Traffic Jam

Thursday, June 11, 2009

Iain Couzin, assistant professor in the department of Ecology and Evolutionary Biology at Princeton University, and Anna Nagurney, professor in the department of Finance and Operations Management at the University of Massachusetts, Amherst, apply science to the problem of traffic.

Professors Couzin and Nagurney are participating in The World Science Festival's panel “!@#$% Traffic: From Insects to Interstates” on Friday, June 12, 2009, 7 - 8:30 PM at NYU's Kimmel Center.


Iain Couzin and Anna Nagurney

Comments [8]

Robert Samuels & Karen Brown from Piermont, NY

We were 100% for congestion pricing until we visited London last week. Despite having the plan, downtown London traffic crawls along at the same pace as the most gridlocked streets of midtown Manhattan.
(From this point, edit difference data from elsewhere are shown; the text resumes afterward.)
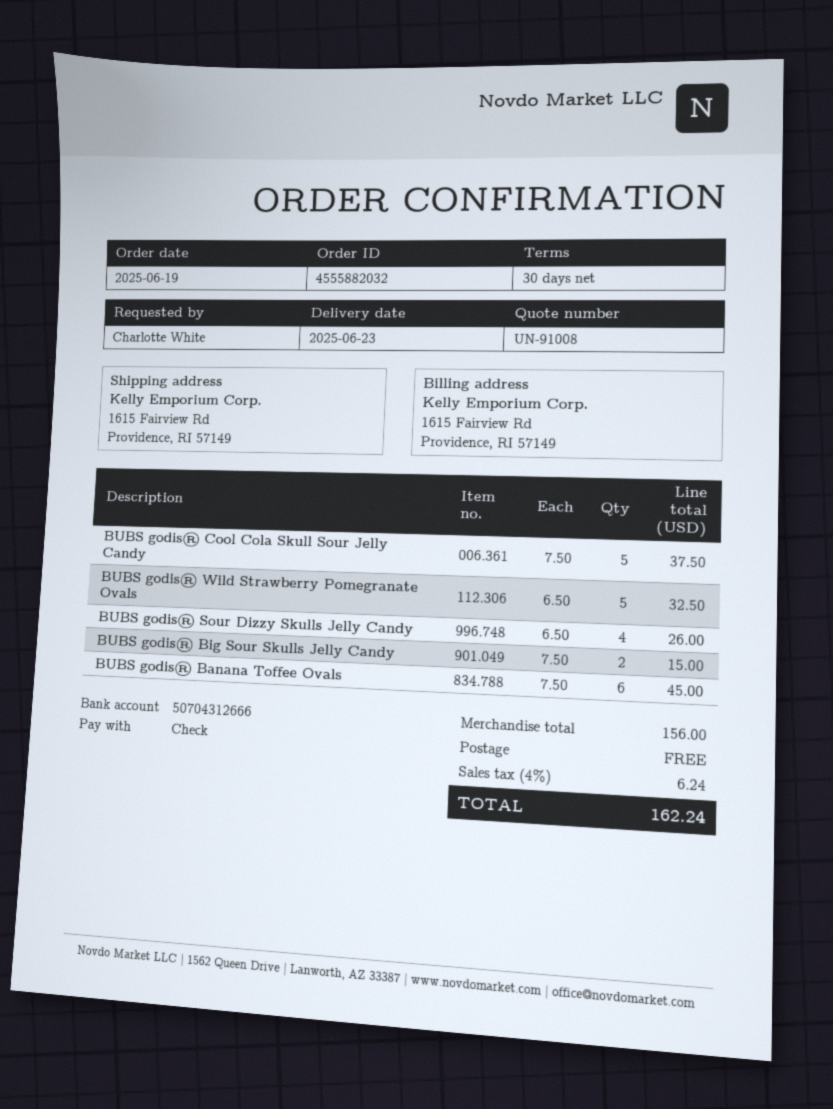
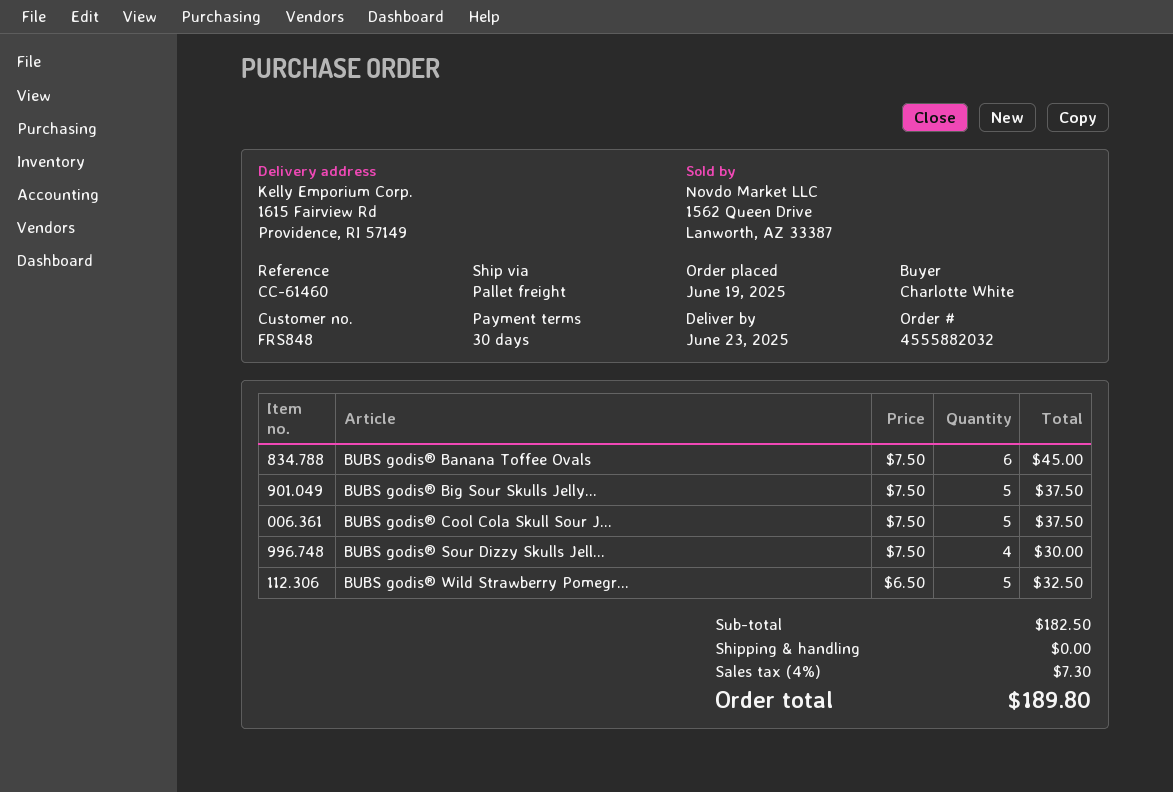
BUBS godis® Sour Dizzy Skulls Jelly Candy: 4 x 6.50 = 26.00 -> 4 x 7.50 = 30.00
BUBS godis® Big Sour Skulls Jelly Candy: 2 x 7.50 = 15.00 -> 5 x 7.50 = 37.50
subtotal: 156.00 -> 182.50
tax: 4% = 6.24 -> 4% = 7.30
total: 162.24 -> 189.80

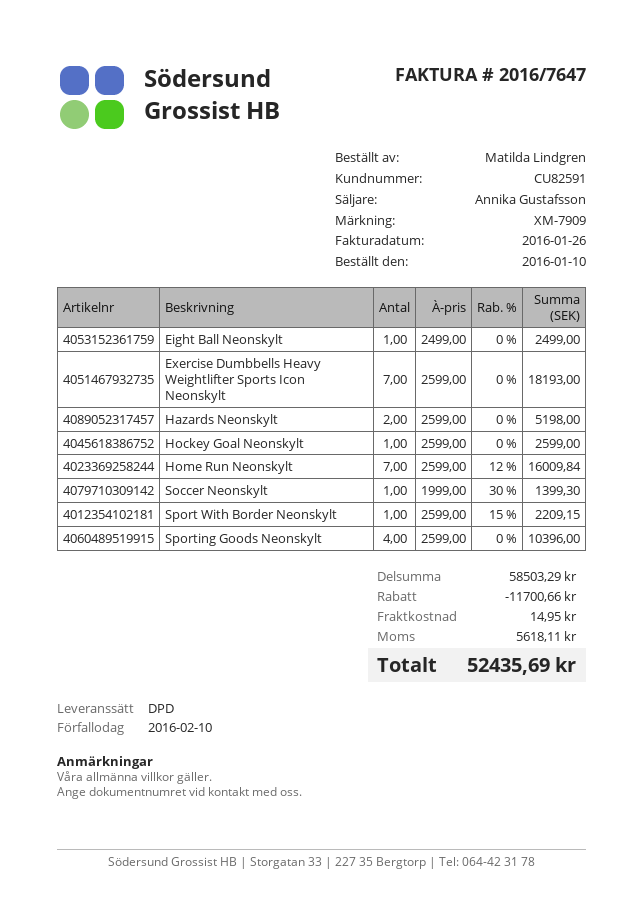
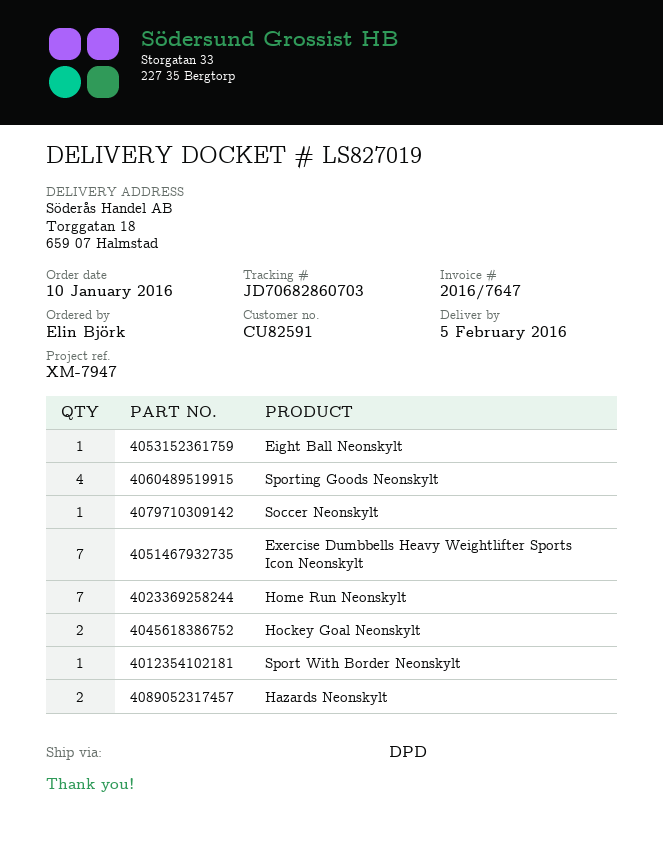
reference: XM-7909 -> XM-7947
ordered by: Matilda Lindgren -> Elin Björk
Hockey Goal Neonskylt: 1 -> 2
Three different cab drivers told us the promised traffic improvement lasted about a week. Then people decided that the convenience of driving into London was worth the price. It is, however, a great revenue raisers, the cabbies agreed.

Jun. 11 2009 01:58 PM
Melissa von Ludwig from Harlem

How wonderful that we now have pedestrian malls in Time Square, Herald Square and west of Madison Square Park. As a bicycle commuter I have felt the ease in congestion and noticed the new "No Turn" signs. BUT as a biker I have a BIG problem... I live in West Harlem and used to bike down from 125th Street to Union Square in 25 minutes, taking Broadway straight down from Columbus Circle, without any interruption. However, there are now breaks in the bike lane, espically right around Macy's, with no thought to how a cyclist will continue down Broadway. Instead signs that say "Walk Bike" or giant planters and cones discouraging bikers to continue their ride. HELP DOT, Mayor Bloomberg and mostly HELP bikers Brian Lehrer!!

Jun. 11 2009 12:07 PM
db from nyc

NO food on the subway! Unless you like finger nail clippings in your Micky D's!

Jun. 11 2009 11:54 AM
db from nyc


What kind of uneducated SLOBS do this!!!

Jun. 11 2009 11:52 AM
Julian Stark from Manhattan

I'm an entomologist, and I find this discussion laughable. Ant columns do not cross! So intersections are not present. Have you ever watched ants trying to move anything? They all pull in different directions; finally, the direction being pulled in by the most ants wins out. Hardly a paradigm for efficiency.

Jun. 11 2009 11:43 AM

If you look at Central Park pedestrian traffic you will see obnoxious people who cause problems by not honoring the general direction that accomodates at one time - horses and buggies, cabs, cars, runners, skaters, walkers and more...

Jun. 11 2009 11:41 AM
MichaelB from Morningside Heights

The selfishness mentioned by the guest in the analogy to ants is exemplefied by the commonplace occurence of the phenomenon known as "rubber-necking". Someone can sit in traffic, cursing for an hour, and then as he pulls up to the congestion point, he has take a good long look at the car on the shoulder of the road craining his neck, before speeding up. (Even though there is almost nothing surprising to be learned by looking!)

Jun. 11 2009 11:40 AM
Feathers from Manhattan

Our mayor believes that closing down Times Square will actually cut down on traffic because he does not comprehend the concept of bottlenecking. Just take a look at 9th Avenue below the Lincloln Tunnel. A formerly uncongested stretch now has been at a standstill for over a year since the turning lanes were contstructed to accomodate the bike lane and we who live there need to take our medicine and take comfort that he knows what's best for us.